*Try it*
With the pictures removed, reproduce exactly the lines from the one that contains "tax: 38.73 -> 29.31" through the last line of the entries below.

*Modification records*
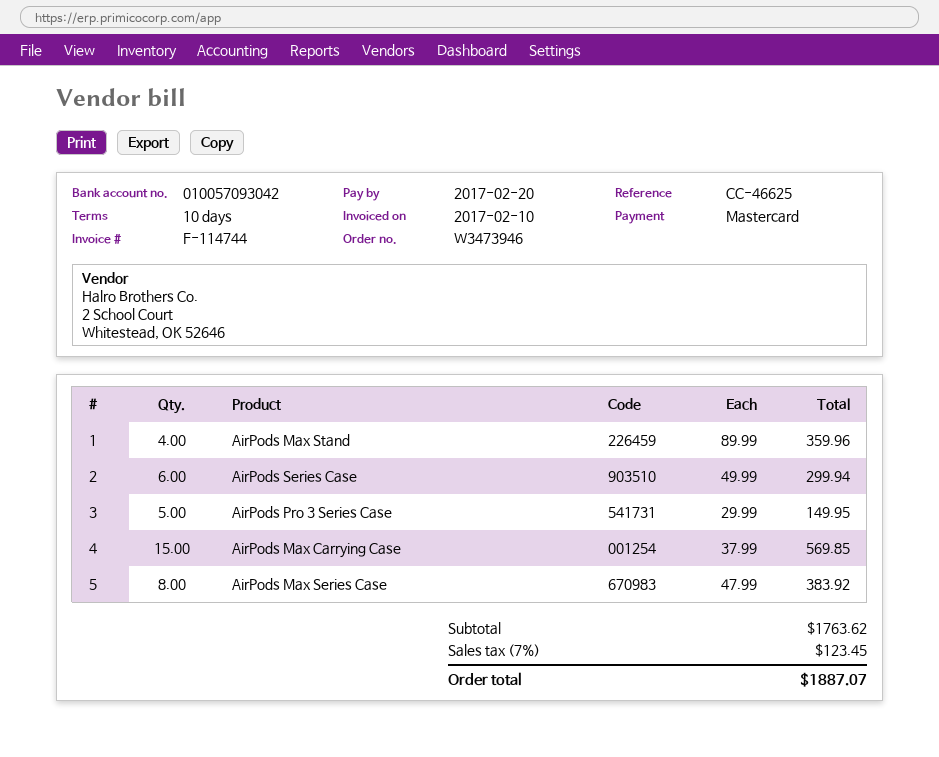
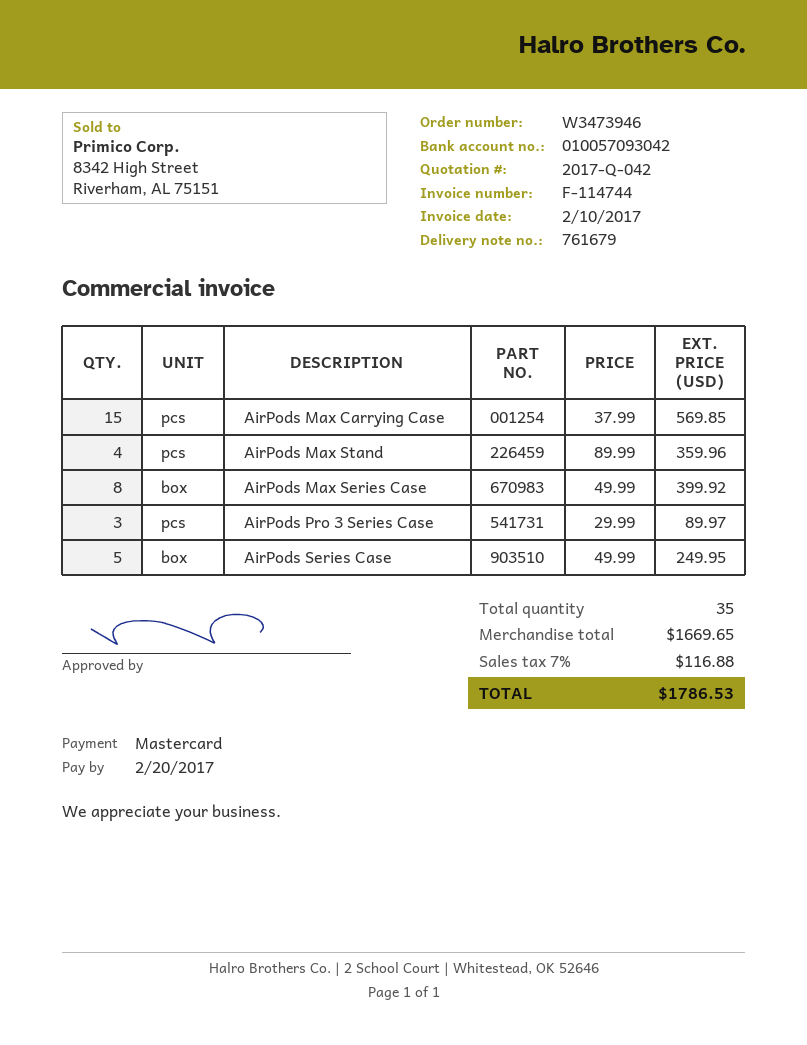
AirPods Series Case: 6 x 49.99 = 299.94 -> 5 x 49.99 = 249.95
AirPods Pro 3 Series Case: 5 x 29.99 = 149.95 -> 3 x 29.99 = 89.97
AirPods Max Series Case: 8 x 47.99 = 383.92 -> 8 x 49.99 = 399.92
subtotal: 1763.62 -> 1669.65
tax: 7% = 123.45 -> 7% = 116.88
total: 1887.07 -> 1786.53

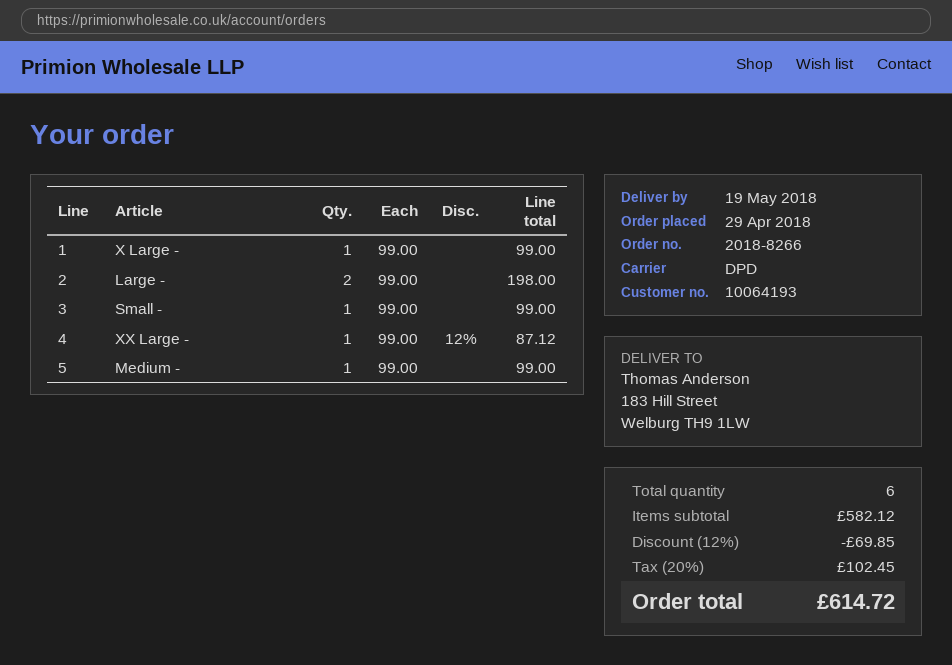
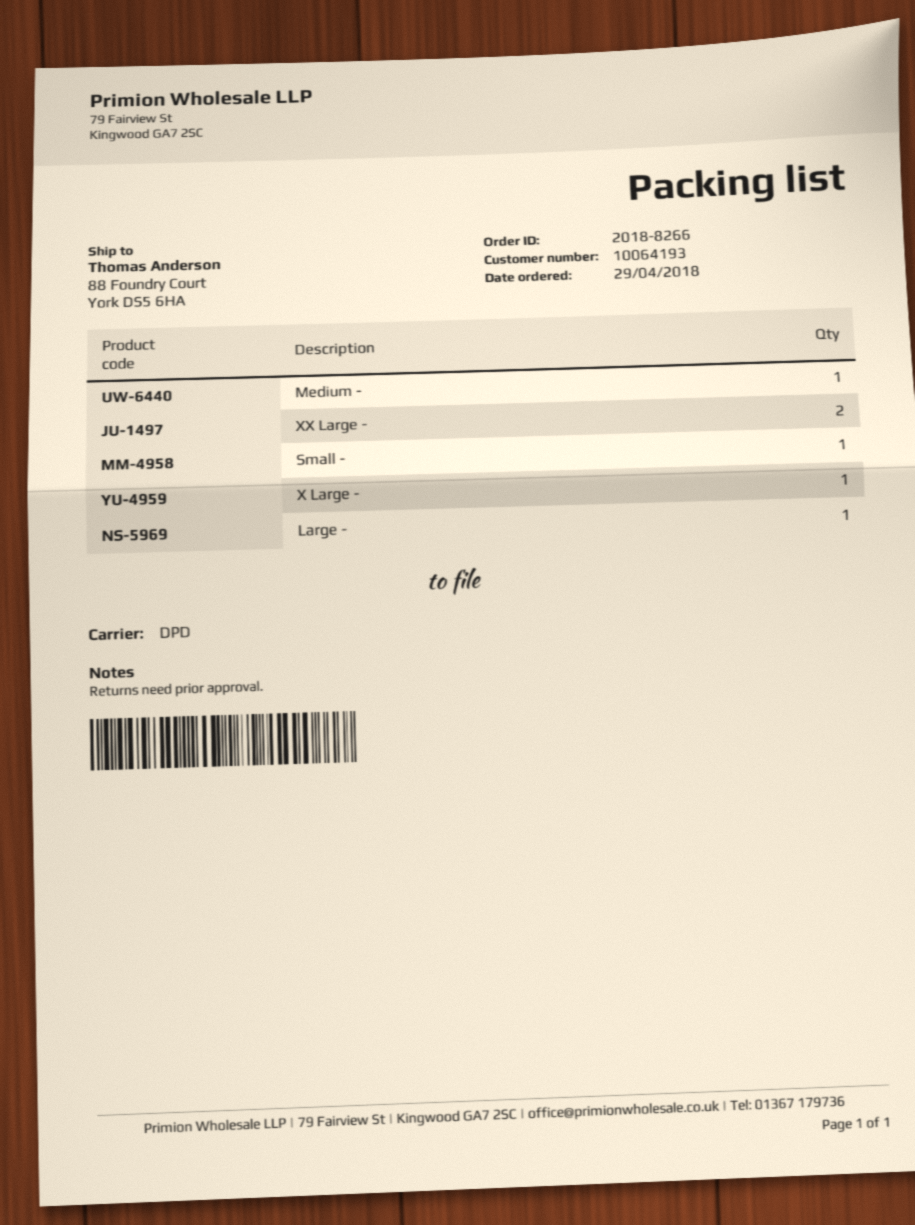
ship to: 183 Hill Street, Welburg TH9 1LW -> 88 Foundry Court, York DS5 6HA
Large -: 2 -> 1
XX Large -: 1 -> 2

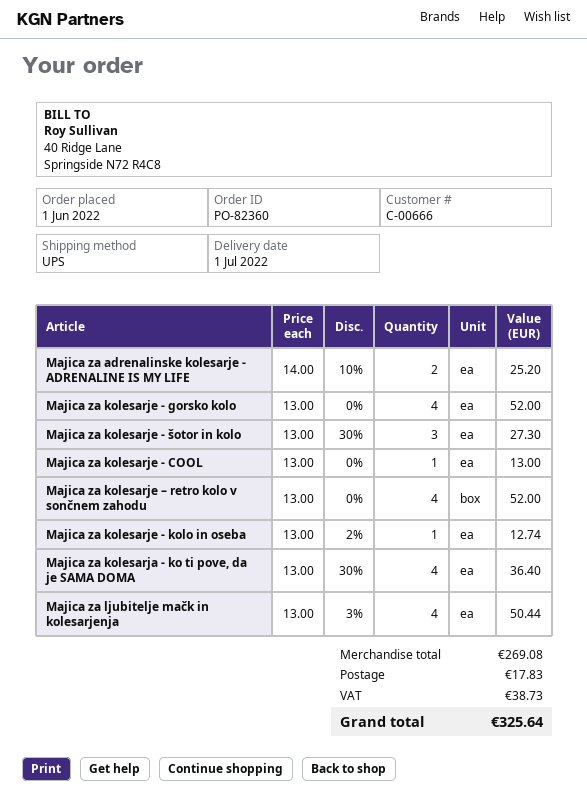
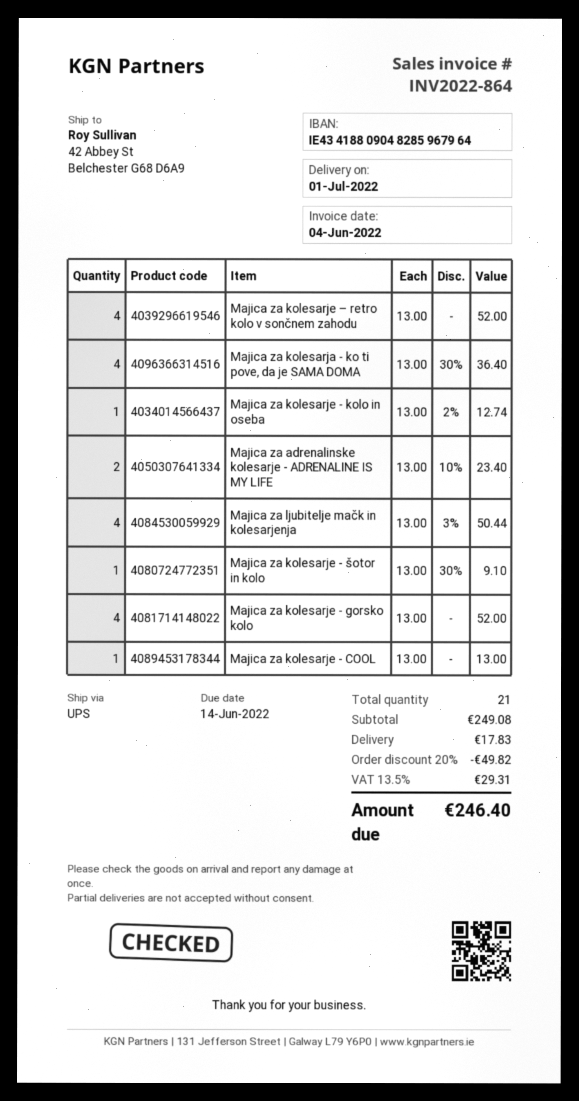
Majica za adrenalinske kolesarje - ADRENALINE IS MY LIFE: 2 x 14.00 - 10% = 25.20 -> 2 x 13.00 - 10% = 23.40
Majica za kolesarje - šotor in kolo: 3 x 13.00 - 30% = 27.30 -> 1 x 13.00 - 30% = 9.10
subtotal: 269.08 -> 249.08
discount: none -> 20% = 49.82
tax: 38.73 -> 29.31
total: 325.64 -> 246.40

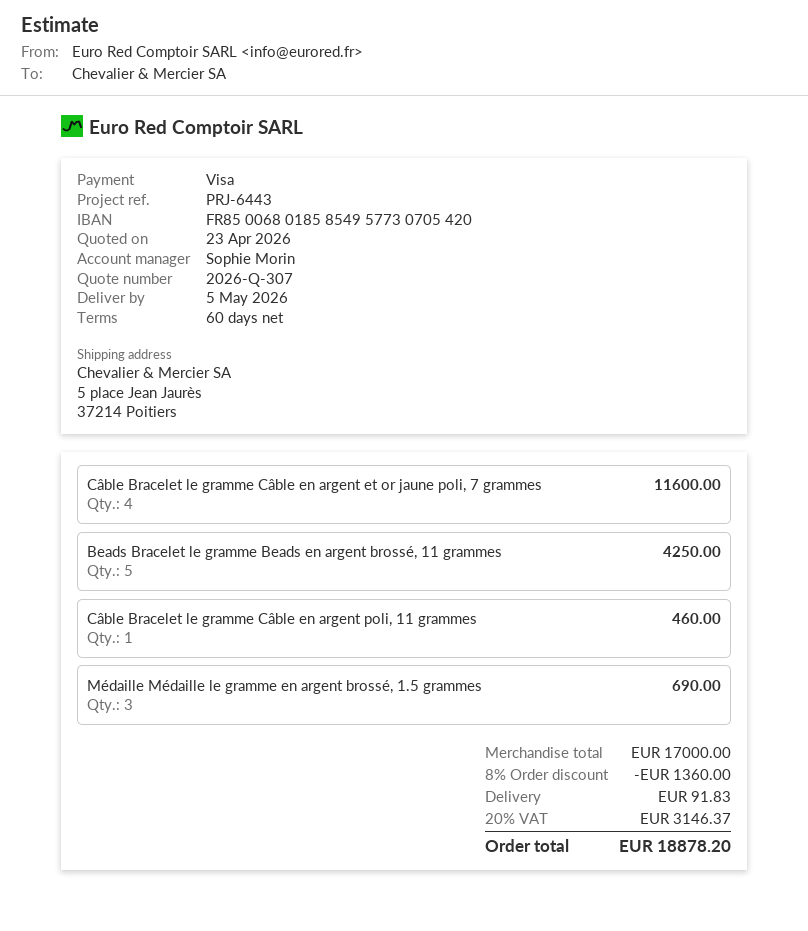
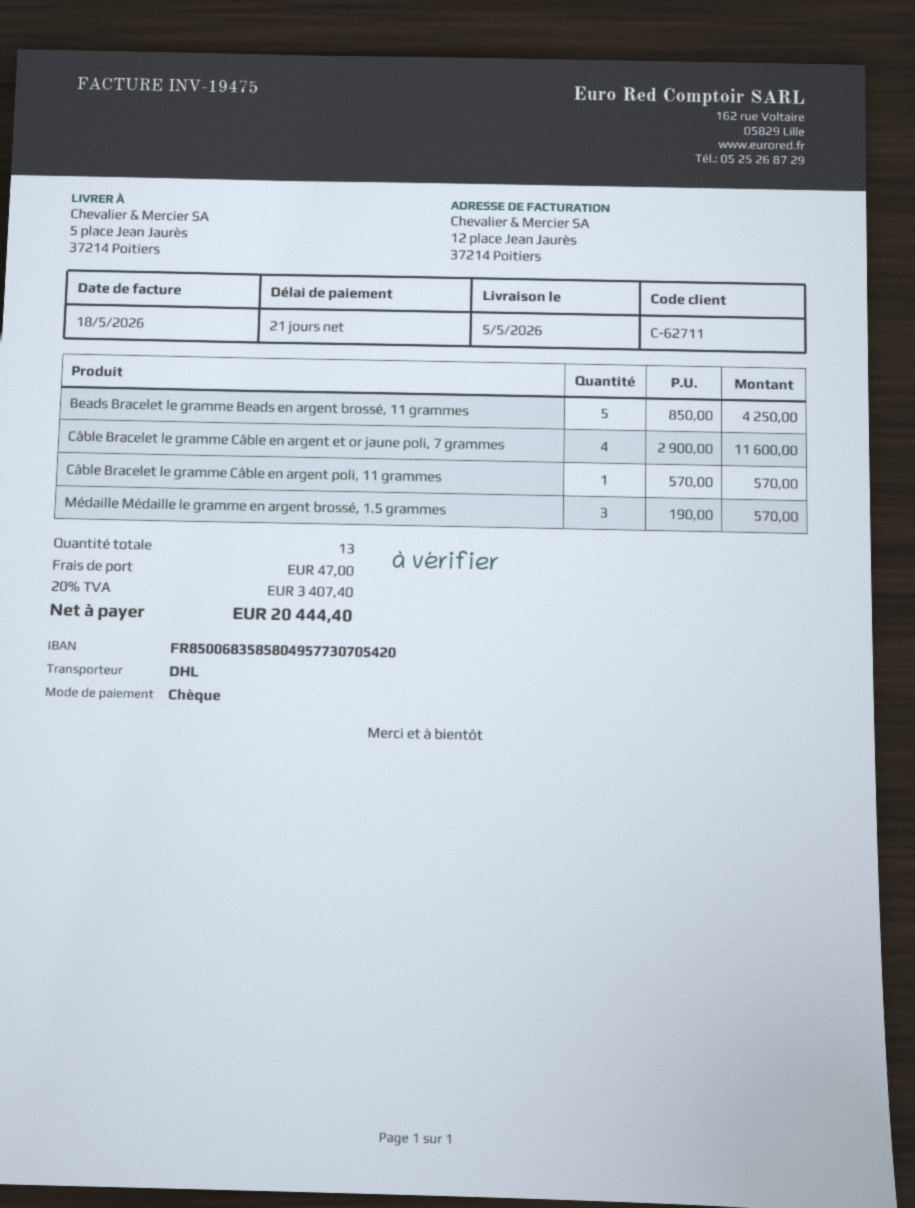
payment terms: 60 days -> 21 days
payment method: Visa -> cheque
bank account: FR8500680185854957730705420 -> FR8500683585804957730705420
Câble Bracelet le gramme Câble en argent poli, 11 grammes: 1 for 460.00 -> 1 for 570.00
Médaille Médaille le gramme en argent brossé, 1.5 grammes: 3 for 690.00 -> 3 for 570.00
discount: 8% = 1360.00 -> none
shipping: 91.83 -> 47.00
tax: 20% = 3146.37 -> 20% = 3407.40
total: 18878.20 -> 20444.40

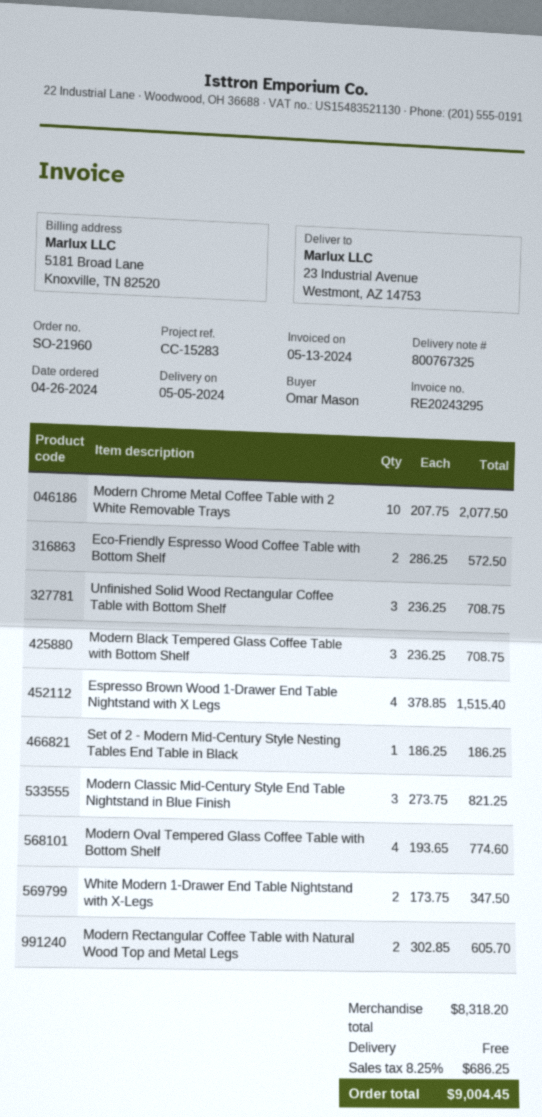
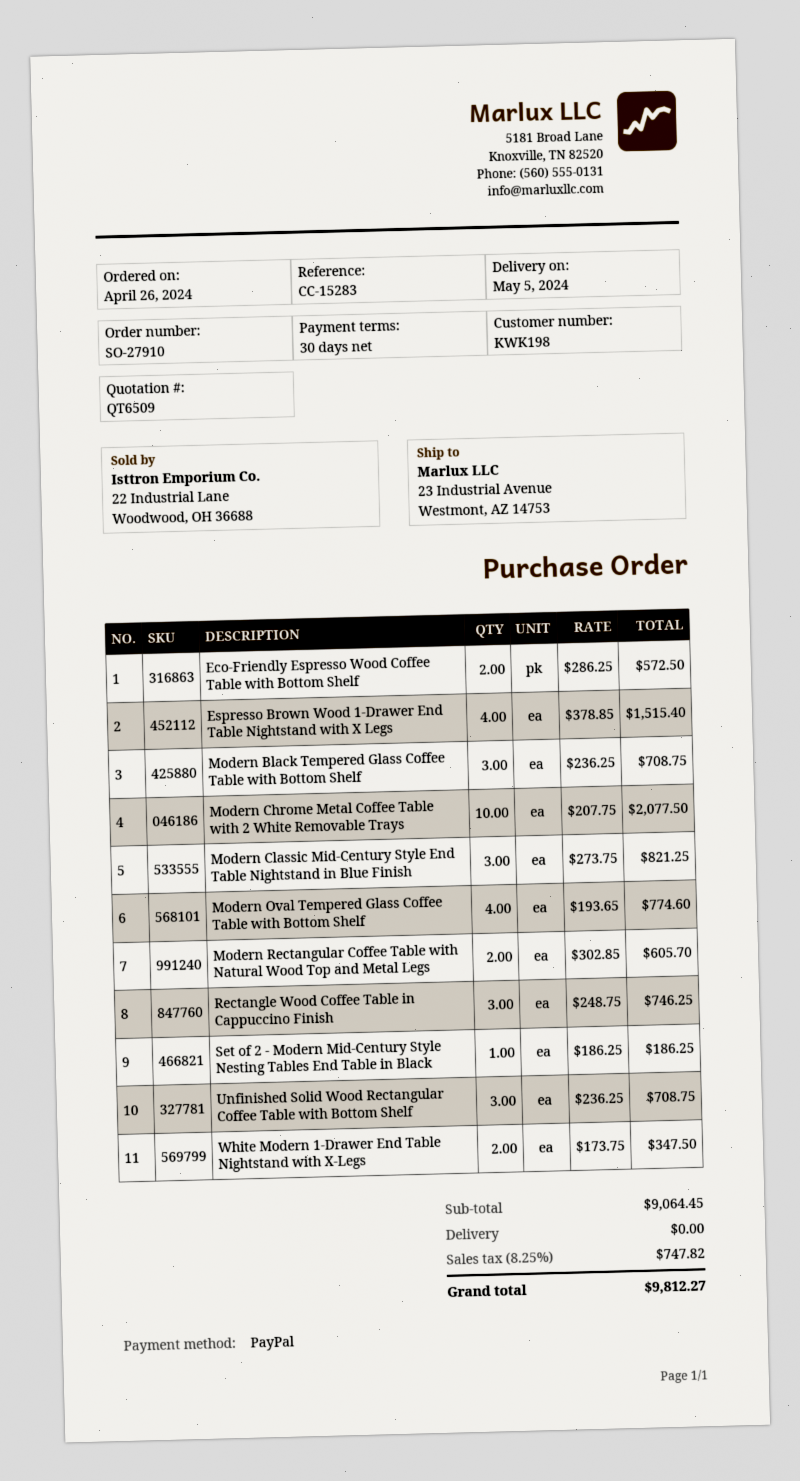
order number: SO-21960 -> SO-27910
Rectangle Wood Coffee Table in Cappuccino Finish: none -> 3 x 248.75 = 746.25
subtotal: 8318.20 -> 9064.45
tax: 8.25% = 686.25 -> 8.25% = 747.82
total: 9004.45 -> 9812.27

*Exercise output*
tax: 38.73 -> 29.31
total: 325.64 -> 246.40

payment terms: 60 days -> 21 days
payment method: Visa -> cheque
bank account: FR8500680185854957730705420 -> FR8500683585804957730705420
Câble Bracelet le gramme Câble en argent poli, 11 grammes: 1 for 460.00 -> 1 for 570.00
Médaille Médaille le gramme en argent brossé, 1.5 grammes: 3 for 690.00 -> 3 for 570.00
discount: 8% = 1360.00 -> none
shipping: 91.83 -> 47.00
tax: 20% = 3146.37 -> 20% = 3407.40
total: 18878.20 -> 20444.40

order number: SO-21960 -> SO-27910
Rectangle Wood Coffee Table in Cappuccino Finish: none -> 3 x 248.75 = 746.25
subtotal: 8318.20 -> 9064.45
tax: 8.25% = 686.25 -> 8.25% = 747.82
total: 9004.45 -> 9812.27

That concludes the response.